Dr. Brigett Hesman, University of Maryland
Thursday, March 10th
"Saturn's Great Northern Storm of 2010-2011: From Storm Clouds to Hot Vortices"
The massive eruption at 40ºN on Saturn in December 2010 has produced significant and lasting effects in the northern hemisphere on temperature and species abundance. When the storm clouds erupted into the troposphere of Saturn they were sheared and over the next 3 months wrapped around the entire planet. This eruption sent waves into the stratosphere, which caused significant heating. In 2011 and 2012 the Cassini spacecraft observed the effects of the storm over many wavelengths on multiple occasions. The Composite Infrared Spectrometer (CIRS), on Cassini, "chased" the storm in order to follow the unexpected changes in the normally quiet stratosphere. This talk will discuss the "beacons" in the stratosphere that resulted from the storm, how these beacons changed over time, the changes in the amounts of hydrocarbons, and what effects Cassini was able to "see" in the northern hemisphere long after the storm clouds subsided.
Dr. Lyle Hoffman, Lafayette College
Thursday, March 24th
"ALFALFA: A Large-scale Extragalactic Survey of the 21 cm Sky"
The Arecibo Legacy Fast ALFA (ALFALFA) survey is a large project undertaken by a consortium of 122 researchers from 72 institutions worldwide, led by Giovanelli and Haynes of Cornell University. The survey spans 7000 square degrees of high-Galactic latitude sky visible from Arecibo, seeking extragalactic neutral hydrogen out to a redshift of 17,600 km/s without regard to the location of galaxies known from their optical emission. In addition to the neutral hydrogen contents of some 37,000 galaxies, we detect a number of (almost) dark galaxies and many tidal features. Follow-up studies to confirm or refute marginal detections, to assess the effects of environment in galaxy groups, and to study the infall of galaxies onto the Pisces-Perseus filament, are being conducted by the Undergraduate ALFALFA Team of about 28 college faculty from 25 mainly bachelors-granting institutions along with their undergraduate research assistants.
Priscilla Laws, Research Professor of Physics
Thursday, March 31st
"Online Interactive Video Vignettes (IVVs)"

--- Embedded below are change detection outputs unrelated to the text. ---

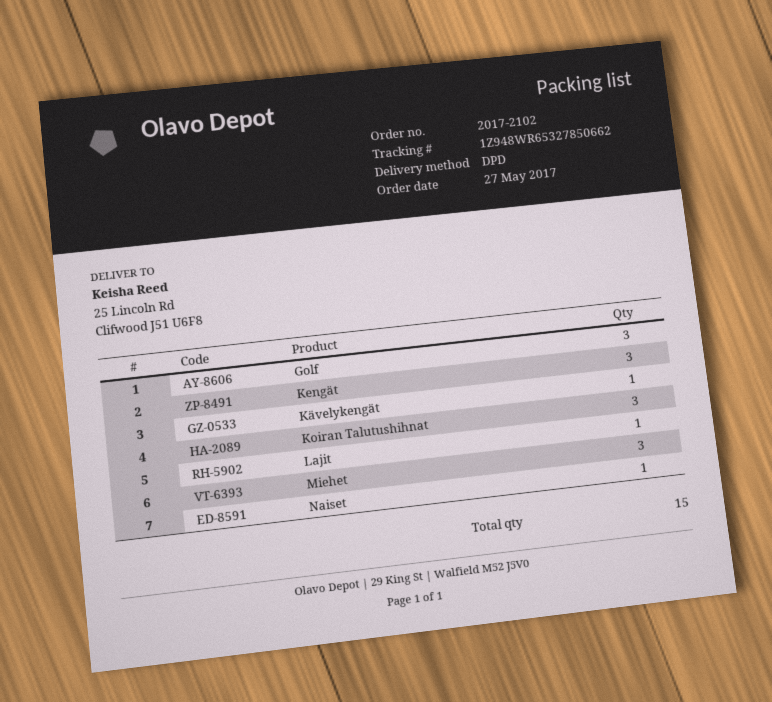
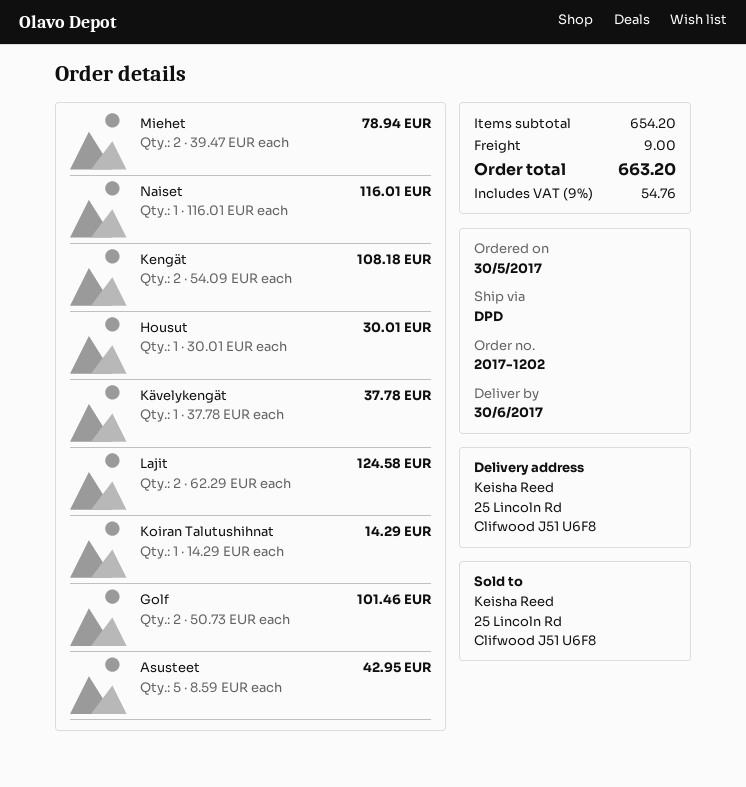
order number: 2017-2102 -> 2017-1202
order date: 2017-05-27 -> 2017-05-30
Golf: 3 -> 2
Kengät: 3 -> 2
Koiran Talutushihnat: 3 -> 1
Lajit: 1 -> 2
Miehet: 3 -> 2
Housut: none -> 1
Asusteet: none -> 5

Interest in on-line learning is increasing rapidly. A few years ago members of the LivePhoto Physics Group1 received collaborative NSF grants2 to create short, single-topic, on-line activities that invite introductory physics students to make individual predictions about a phenomenon and test them through video observations or analysis. Each Vignette is designed for web delivery as: (1) an ungraded homework assignment or (2) an exercise to prepare for a class or tutorial session. Sample IVVs are available at the ComPadre website http://www.compadre.org/ivv/. Portions of Vignettes on mechanics topics including Projectile Motion, Circular Motion, the Bullet-Block phenomenon, and Newton's Third Law will be presented. Those attending this talk will be asked to guess what predictions students are likely to make about phenomena in various IVVs. These predictions can be compared to those made by students who completed Vignettes. Finally, research on the impact of Vignettes on student learning and attitudes will be discussed.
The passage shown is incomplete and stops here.